*THE PROBLEM*
Reproduce, with no alteration, the span of lines that begins at the line containing "- locize migrate" and ends at the last line of the records, both ends included, and nothing else.

Records contained in a dataset:
⁂

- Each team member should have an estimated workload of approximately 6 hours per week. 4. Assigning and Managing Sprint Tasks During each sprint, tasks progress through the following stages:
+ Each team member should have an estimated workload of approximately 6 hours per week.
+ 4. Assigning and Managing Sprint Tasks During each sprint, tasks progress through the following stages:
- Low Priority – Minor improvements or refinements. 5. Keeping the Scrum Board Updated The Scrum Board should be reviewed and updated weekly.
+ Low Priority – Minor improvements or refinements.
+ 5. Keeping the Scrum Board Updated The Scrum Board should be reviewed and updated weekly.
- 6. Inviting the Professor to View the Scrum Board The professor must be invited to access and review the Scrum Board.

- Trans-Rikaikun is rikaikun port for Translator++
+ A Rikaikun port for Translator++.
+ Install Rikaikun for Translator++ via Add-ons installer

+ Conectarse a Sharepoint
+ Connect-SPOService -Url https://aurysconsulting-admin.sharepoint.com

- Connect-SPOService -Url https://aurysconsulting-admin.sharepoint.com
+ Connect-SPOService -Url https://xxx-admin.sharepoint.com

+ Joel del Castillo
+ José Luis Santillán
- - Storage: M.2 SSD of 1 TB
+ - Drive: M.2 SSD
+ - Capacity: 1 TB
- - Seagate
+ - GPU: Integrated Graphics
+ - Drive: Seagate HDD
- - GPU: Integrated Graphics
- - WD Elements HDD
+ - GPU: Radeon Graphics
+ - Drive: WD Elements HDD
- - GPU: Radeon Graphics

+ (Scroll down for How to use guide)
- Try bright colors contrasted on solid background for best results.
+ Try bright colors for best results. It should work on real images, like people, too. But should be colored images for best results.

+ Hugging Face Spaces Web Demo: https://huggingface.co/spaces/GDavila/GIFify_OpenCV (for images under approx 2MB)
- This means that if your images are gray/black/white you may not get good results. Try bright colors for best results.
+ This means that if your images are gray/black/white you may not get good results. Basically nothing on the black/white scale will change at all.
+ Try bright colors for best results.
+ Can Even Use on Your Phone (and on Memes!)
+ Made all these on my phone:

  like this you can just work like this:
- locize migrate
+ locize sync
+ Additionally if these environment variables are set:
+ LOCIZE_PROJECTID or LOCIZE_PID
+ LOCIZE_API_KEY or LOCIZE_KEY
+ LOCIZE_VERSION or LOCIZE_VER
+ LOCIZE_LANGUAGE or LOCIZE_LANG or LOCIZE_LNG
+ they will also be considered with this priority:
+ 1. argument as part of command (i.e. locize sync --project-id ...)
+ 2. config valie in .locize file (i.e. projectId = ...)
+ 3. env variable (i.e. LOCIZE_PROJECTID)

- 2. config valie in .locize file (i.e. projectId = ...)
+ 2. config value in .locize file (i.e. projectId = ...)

⁂

*ANSWER*
- locize migrate
+ locize sync
+ Additionally if these environment variables are set:
+ LOCIZE_PROJECTID or LOCIZE_PID
+ LOCIZE_API_KEY or LOCIZE_KEY
+ LOCIZE_VERSION or LOCIZE_VER
+ LOCIZE_LANGUAGE or LOCIZE_LANG or LOCIZE_LNG
+ they will also be considered with this priority:
+ 1. argument as part of command (i.e. locize sync --project-id ...)
+ 2. config valie in .locize file (i.e. projectId = ...)
+ 3. env variable (i.e. LOCIZE_PROJECTID)

- 2. config valie in .locize file (i.e. projectId = ...)
+ 2. config value in .locize file (i.e. projectId = ...)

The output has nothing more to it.